Für reformierbar hält Currentzis deutsche Opernhäuser oder Orchester mit ihrem Denken in Diensten, Ruhezeiten und Tarifverträgen nicht: Man müsse einfach neue Institutionen gründen. „Wenn echte musikalische Überzeugungstäter sich in Rostock oder Lindau zusammentun und dort ein musikalisches Zentrum für Barock, für Romantik oder für Zeitgenössische Musik gründen, dann kann das funktionieren.

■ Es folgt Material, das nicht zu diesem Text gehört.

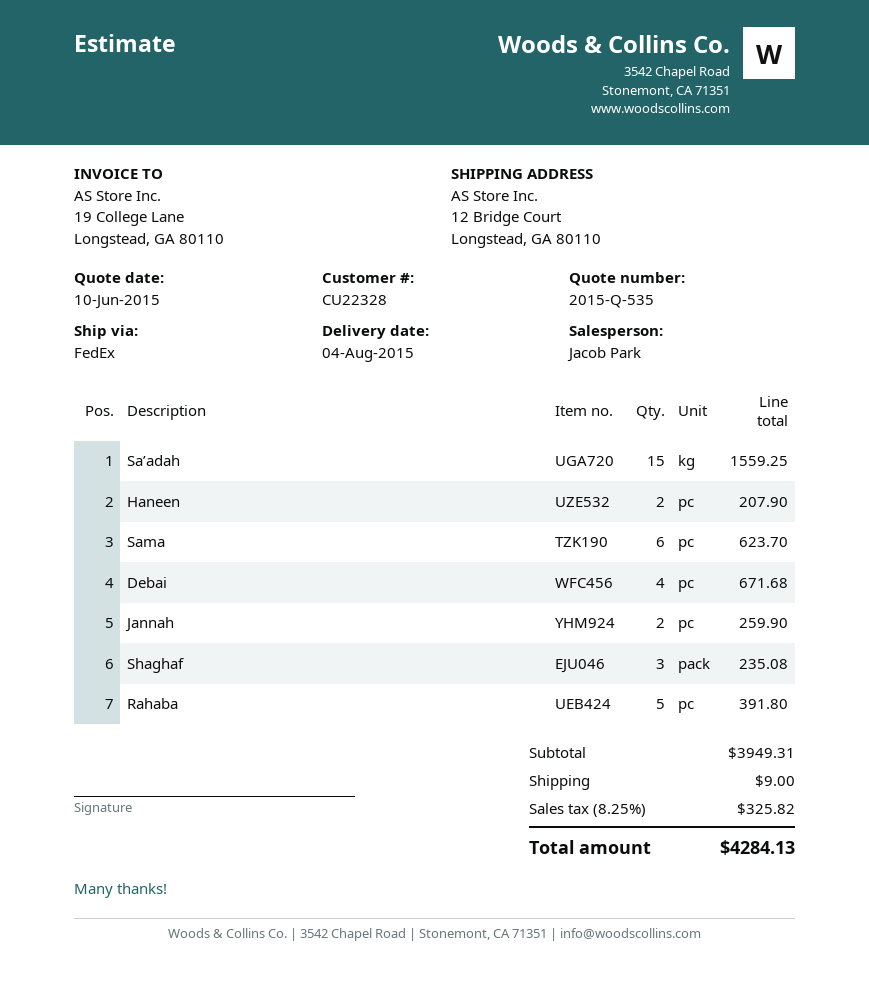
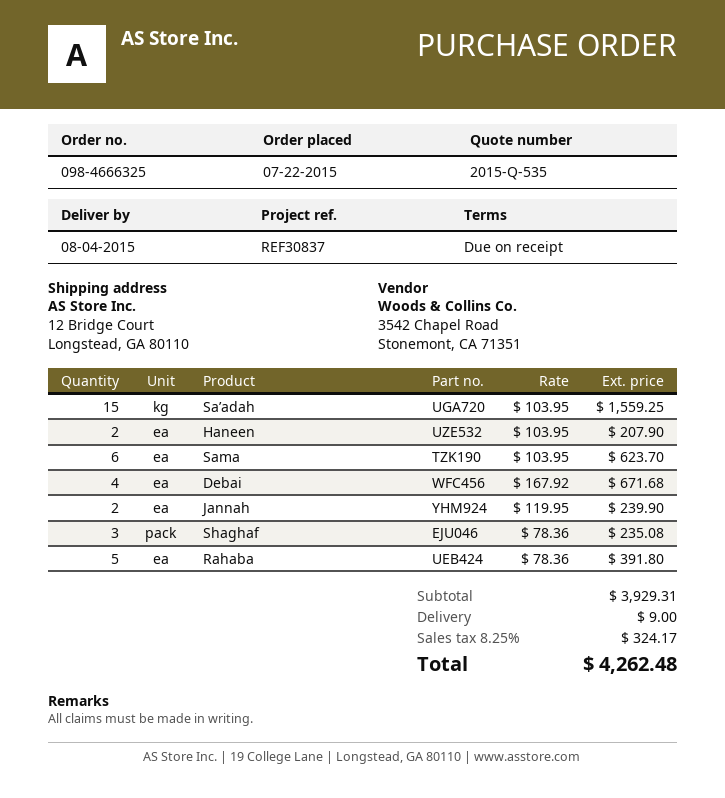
Jannah: 2 for 259.90 -> 2 for 239.90
subtotal: 3949.31 -> 3929.31
tax: 8.25% = 325.82 -> 8.25% = 324.17
total: 4284.13 -> 4262.48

Dort kann man eine eigene Kultur entwickeln und dann zurück in die Großstädte gehen, um dort Konzerte zu geben.“ Er spricht von der Flexibilität, wie sie auch hierzulande längst bei den Barock- und Neue Musik-Ensembles üblich ist. In den etablierten Orchestern werde hingegen so viel Geld für die Bürokratie ausgegeben und zu wenig für die eigentliche schöpferische Arbeit. „Wir spielen Musik, als wäre es gerade der letzte Tag unseres Lebens.“

Obwohl das Böse die Welt regiere, gebe es Hoffnung. Für ihn liegt sie in der Initiative von Menschen, die glauben, dass Kunst nicht Arbeit und Geschäft ist, sondern eine Mission. „Wie die Mission von Mönchen in ihrem Kloster, die einfach für Gott singen, ohne Publikum, ohne Geld. Aber sie erreichen musikalische Perfektion damit!“ In Currentzis’ Einspielung des Figaro kann man sie spüren: eine energetische, risikobereite, geistgesättigte Perfektion. „Musik ist die Erforschung einer Welt, die auf ein Wunder wartet.“ Diese Aufnahme jedenfalls ist voller Wunder.